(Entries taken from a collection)

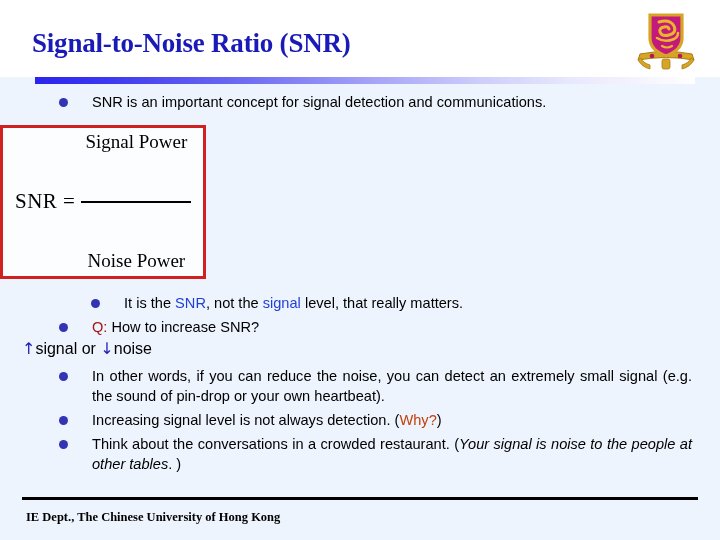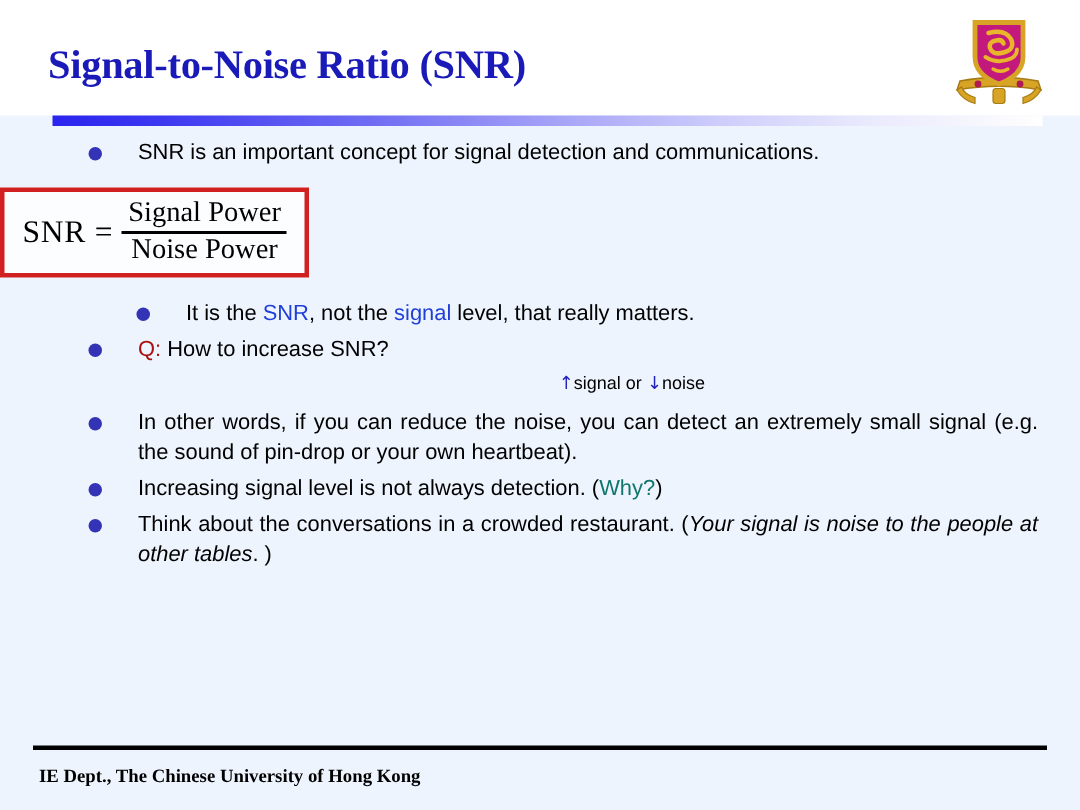--- a/index.html
+++ b/index.html
@@ -141,6 +141,7 @@
     flex-direction: column;
     align-items: center;
     line-height: 1.08;
+    gap: 47px;
   }
   .frac-num {
     font-size: 19px;

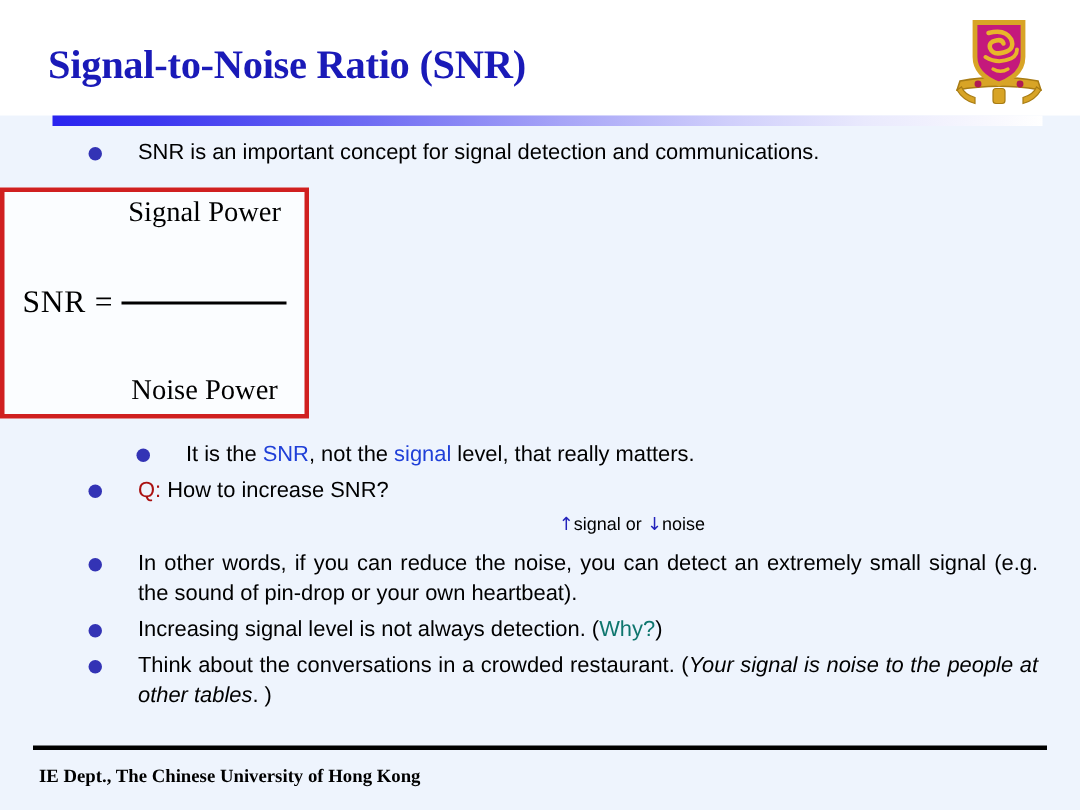--- a/index.html
+++ b/index.html
@@ -103,12 +103,12 @@
   .row-gap-md  { margin-top: 7px; }
 
   .centered-line {
-    text-align: right;
+    text-align: left;
     font-family: "Liberation Sans", sans-serif;
-    font-size: 12px;
+    font-size: 16px;
     line-height: 20px;
     color: #000000;
-    padding-left: 46px;
+    padding-left: 22px;
     padding-right: 250px;
     margin-top: 2px;
   }

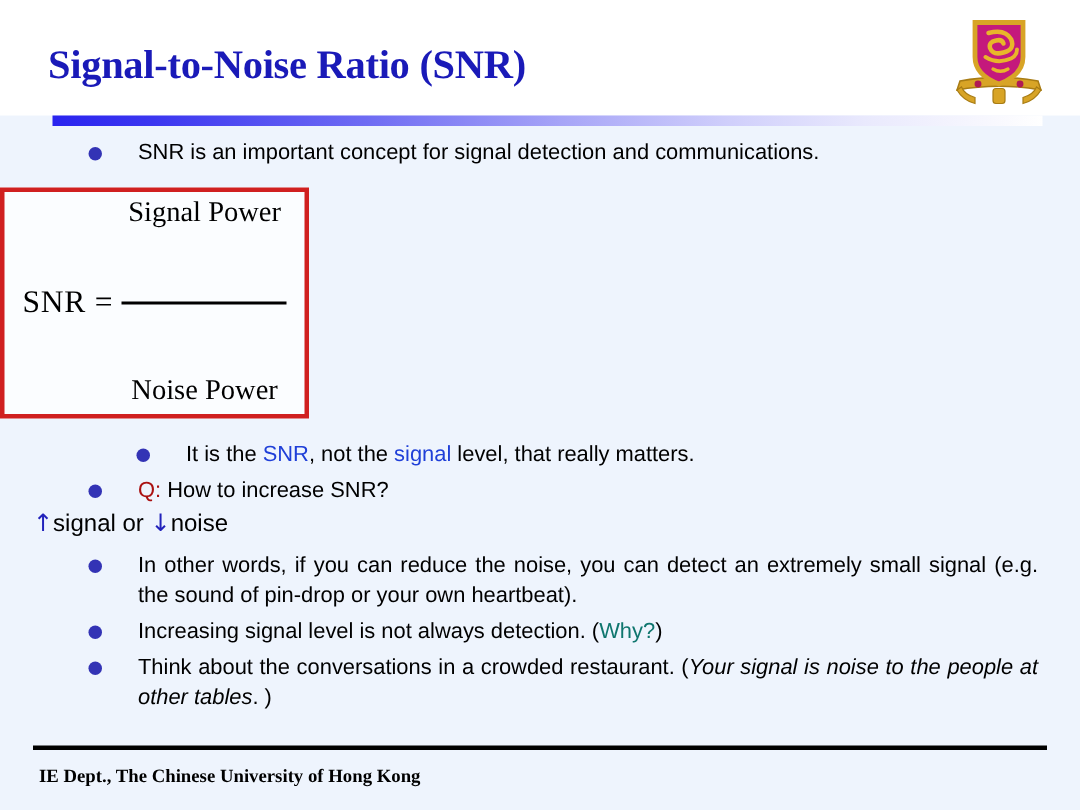--- a/index.html
+++ b/index.html
@@ -92,7 +92,7 @@
   .justify { text-align: justify; text-align-last: left; }
 
   .blue-word { color: #1f3fd8; }
-  .red-word  { color: #0f766e; }
+  .red-word  { color: #c2410c; }
   .red-q     { color: #aa1111; }
   .arrow     { color: #2222bb; font-family: "DejaVu Sans", sans-serif; }
   .ital      { font-style: italic; }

WHAT YOU ARE ASKED TO DO: A faithful copy of the entries above is needed, one that contains no images.

ANSWER BELOW:
--- a/index.html
+++ b/index.html
@@ -141,6 +141,7 @@
     flex-direction: column;
     align-items: center;
     line-height: 1.08;
+    gap: 47px;
   }
   .frac-num {
     font-size: 19px;

--- a/index.html
+++ b/index.html
@@ -103,12 +103,12 @@
   .row-gap-md  { margin-top: 7px; }
 
   .centered-line {
-    text-align: right;
+    text-align: left;
     font-family: "Liberation Sans", sans-serif;
-    font-size: 12px;
+    font-size: 16px;
     line-height: 20px;
     color: #000000;
-    padding-left: 46px;
+    padding-left: 22px;
     padding-right: 250px;
     margin-top: 2px;
   }

--- a/index.html
+++ b/index.html
@@ -92,7 +92,7 @@
   .justify { text-align: justify; text-align-last: left; }
 
   .blue-word { color: #1f3fd8; }
-  .red-word  { color: #0f766e; }
+  .red-word  { color: #c2410c; }
   .red-q     { color: #aa1111; }
   .arrow     { color: #2222bb; font-family: "DejaVu Sans", sans-serif; }
   .ital      { font-style: italic; }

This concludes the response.